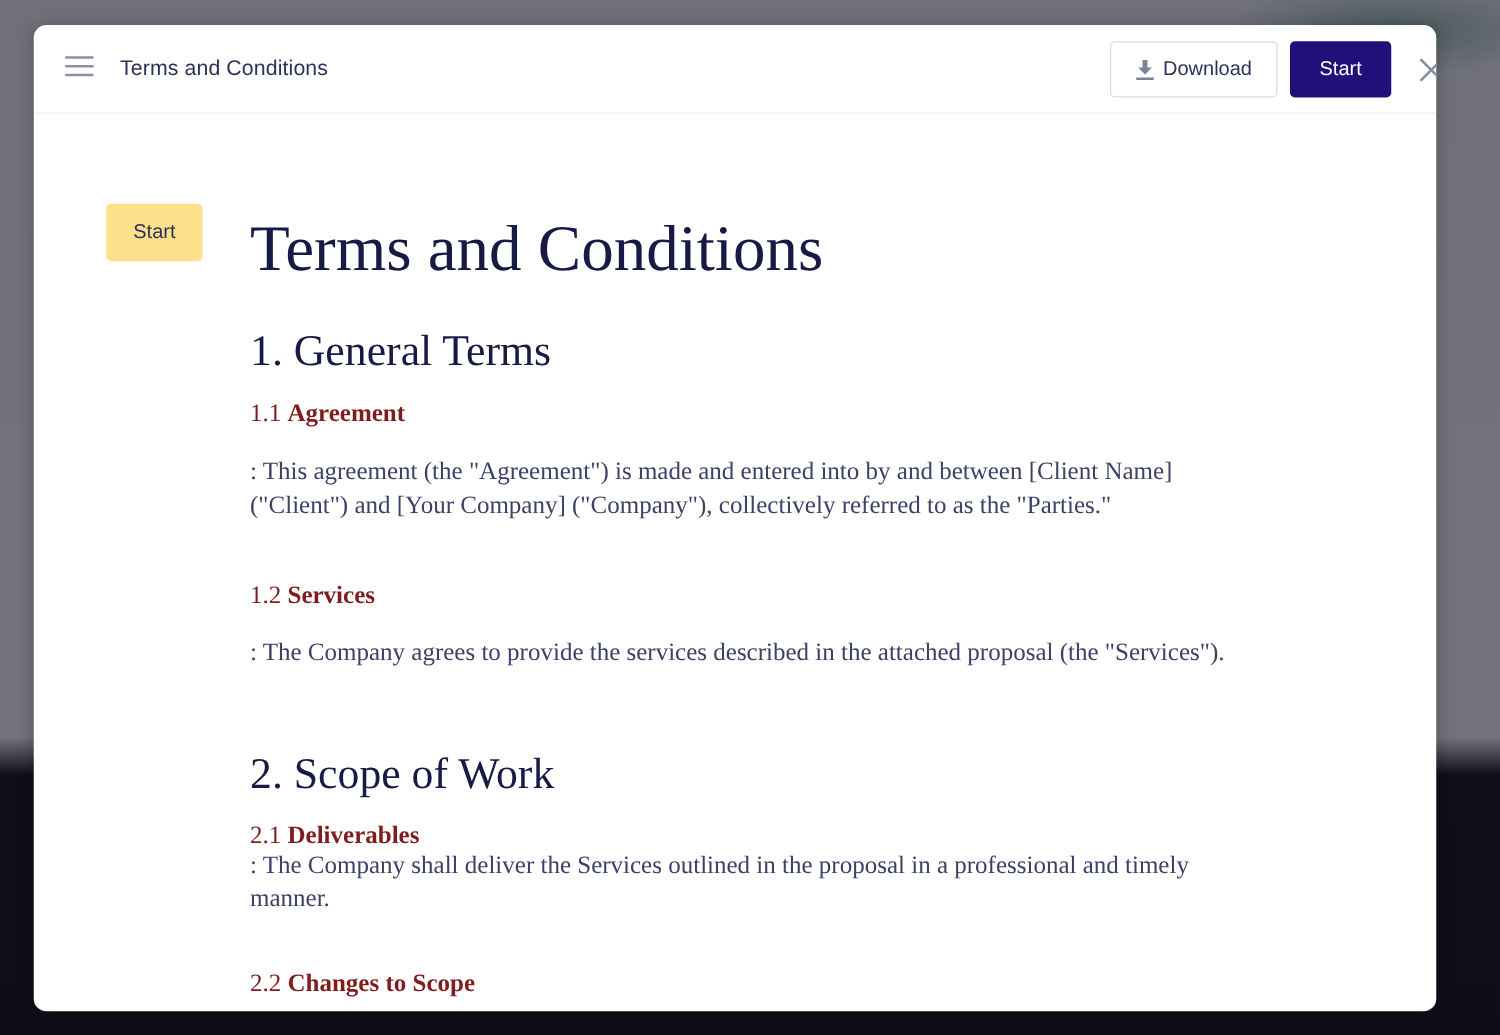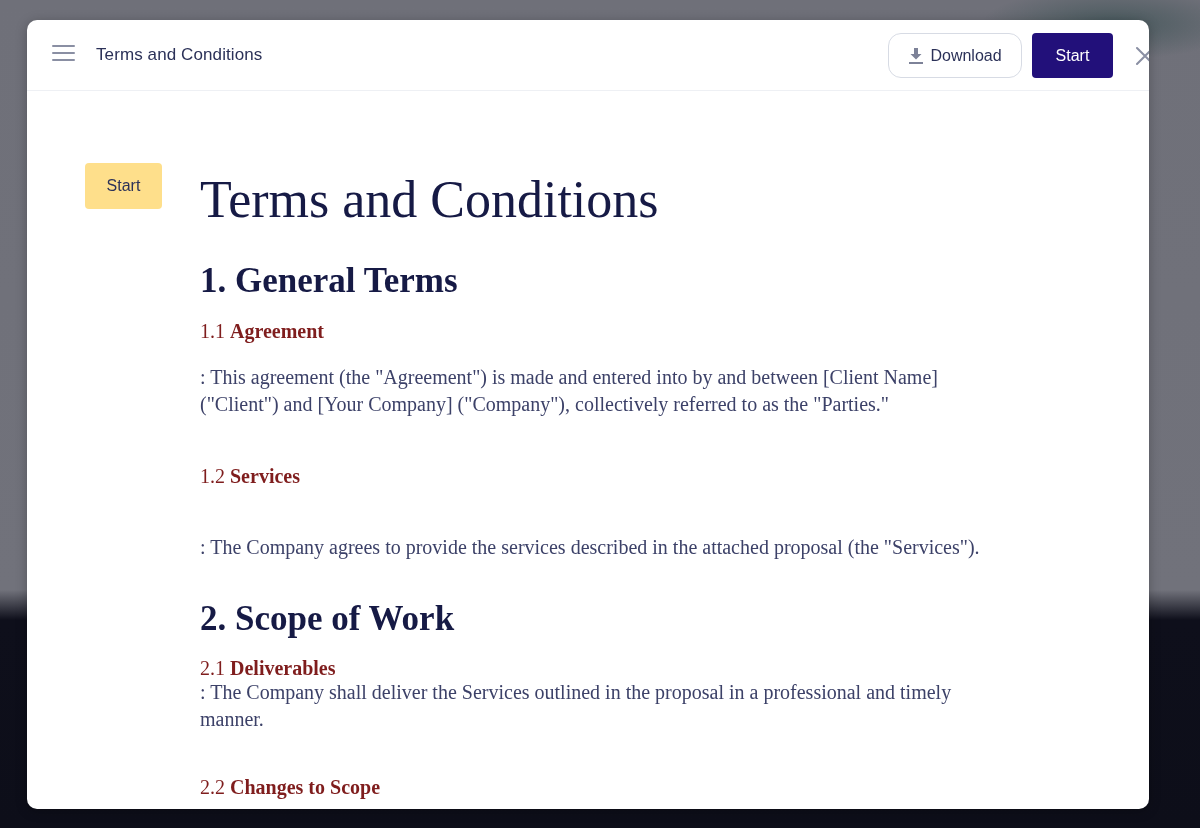"Download" .btn-download { border-radius: 13px -> 4px }
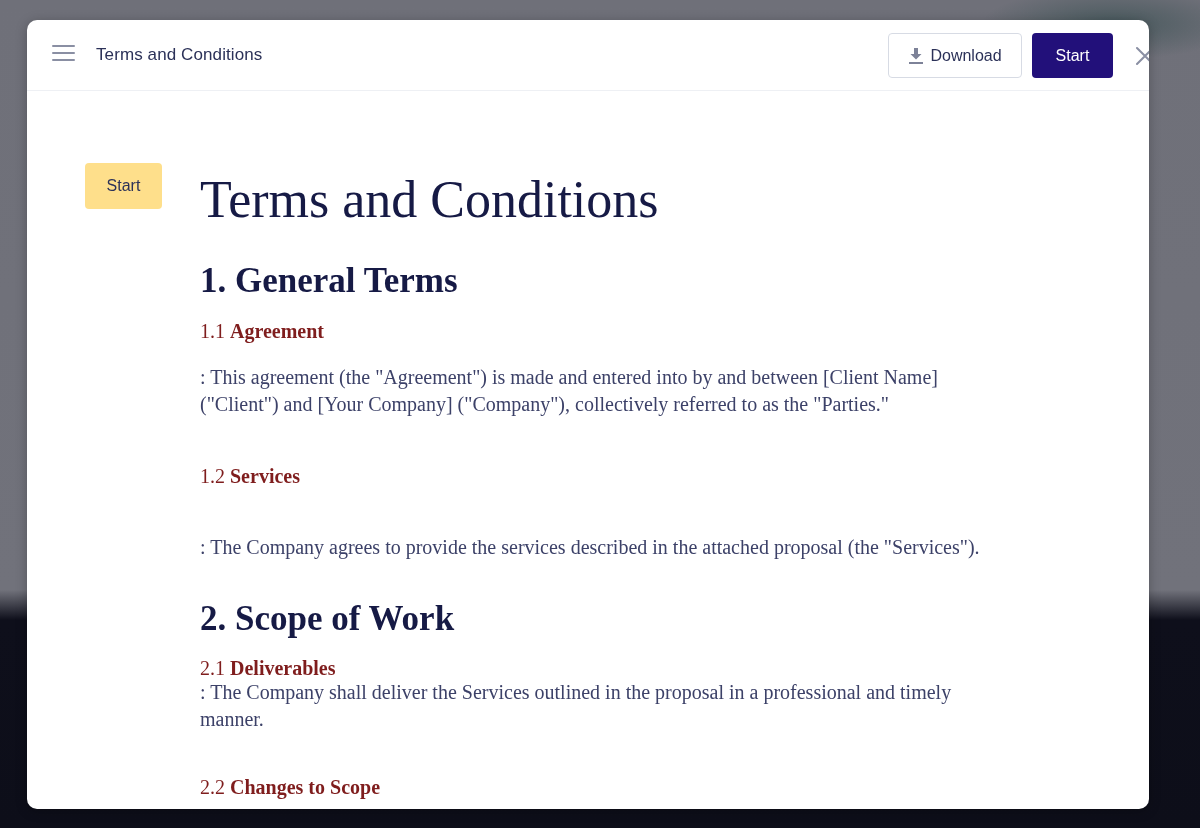"1. General Terms" .h2 { font-weight: bold -> normal }
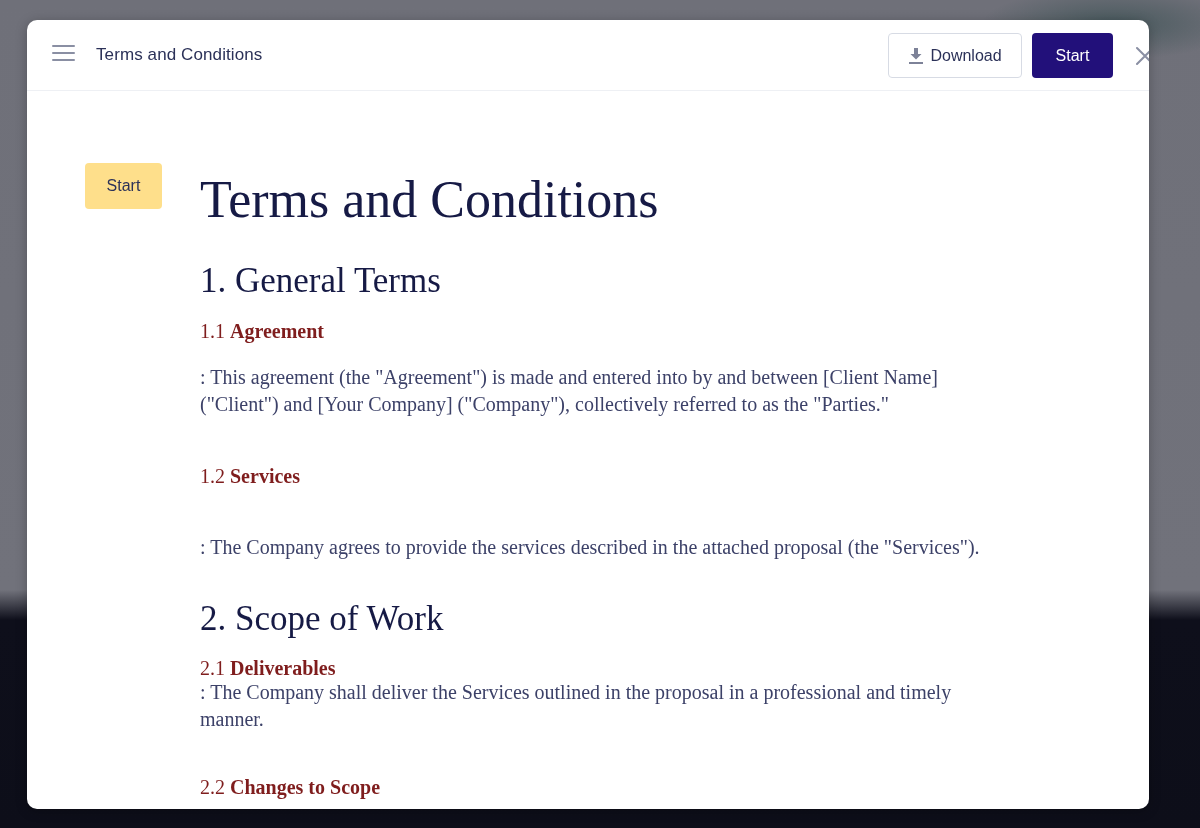": The Company agrees to" p.para { top: 443px -> 418px }
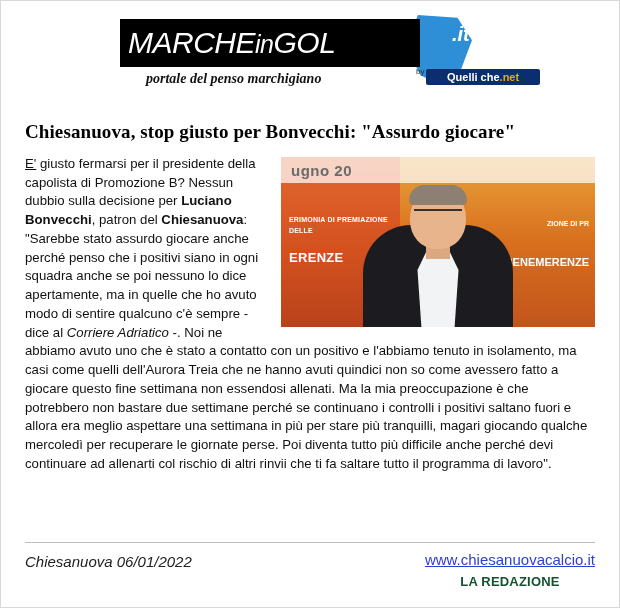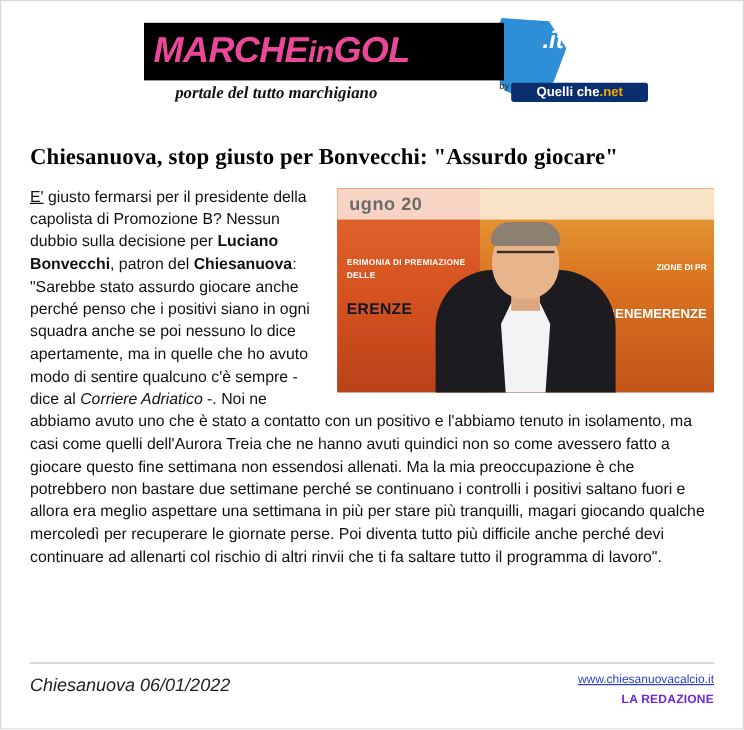"MARCHEinGOL" .logo-text { color: #ec4899 -> #ffffff; font-weight: bold -> normal }
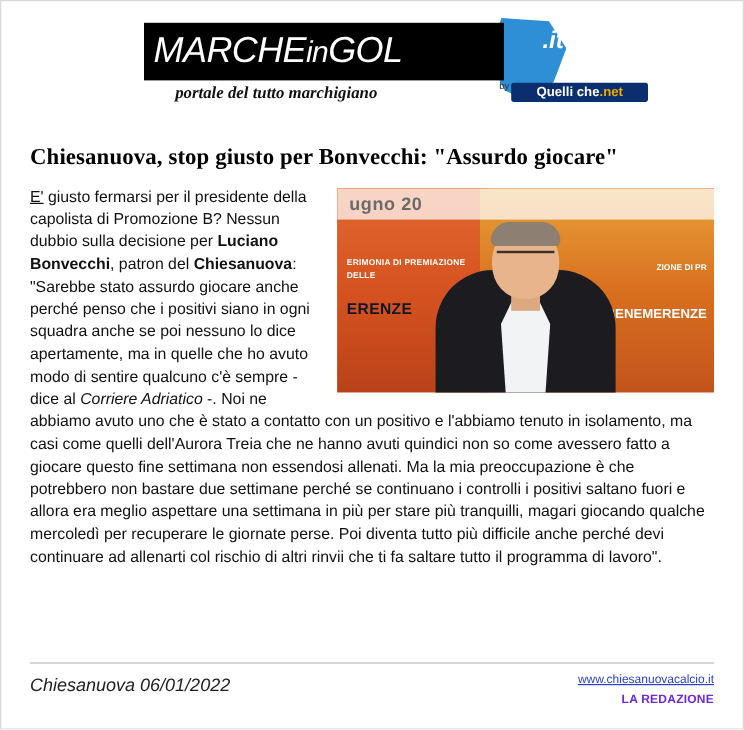"portale del tutto marchigiano" div.logo-sub { text: tutto -> penso }
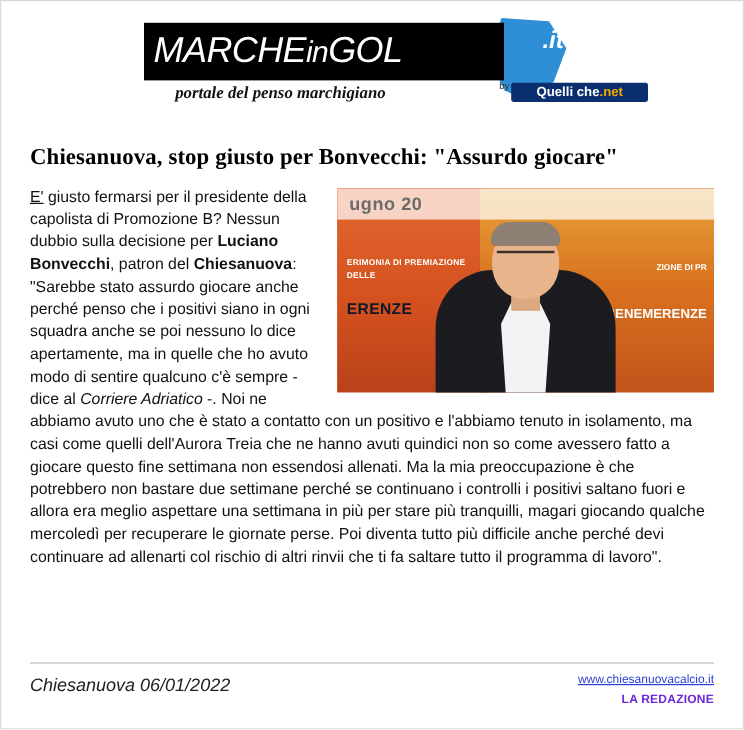"ERENZE" .photo .wall-big { color: #0f172a -> #ffffff }
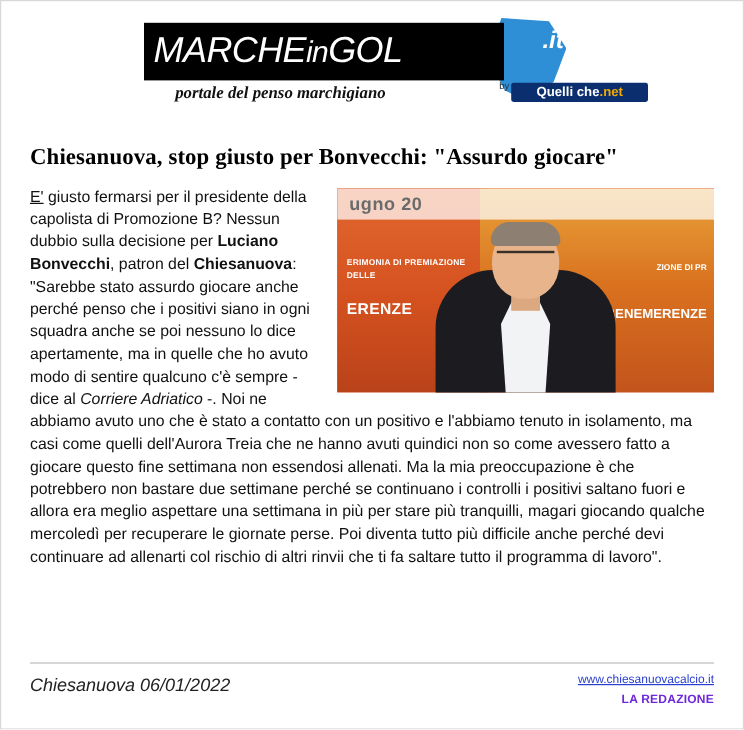"www.chiesanuovacalcio.it" .site-link { font-size: 10px -> 15px }
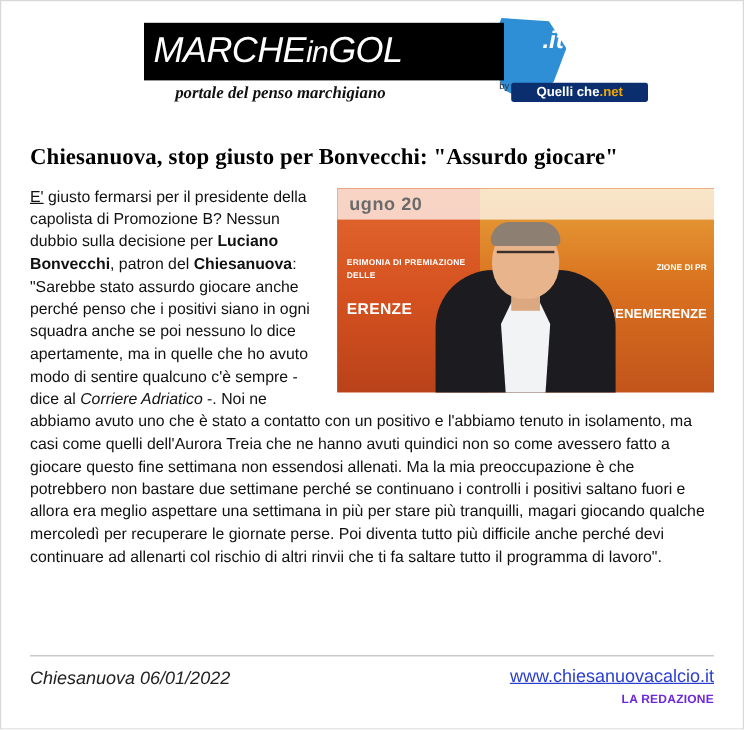"LA REDAZIONE" .redazione { color: #6d28d9 -> #14532d; font-size: 10px -> 13px; text-align: right -> none }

BRIEF
All lines from the one containing "color: #0f172a ->" through the end of the data are to be restated exactly, with nothing else and without the pictures.

RESULT FOR THIS TASK
"ERENZE" .photo .wall-big { color: #0f172a -> #ffffff }
"www.chiesanuovacalcio.it" .site-link { font-size: 10px -> 15px }
"LA REDAZIONE" .redazione { color: #6d28d9 -> #14532d; font-size: 10px -> 13px; text-align: right -> none }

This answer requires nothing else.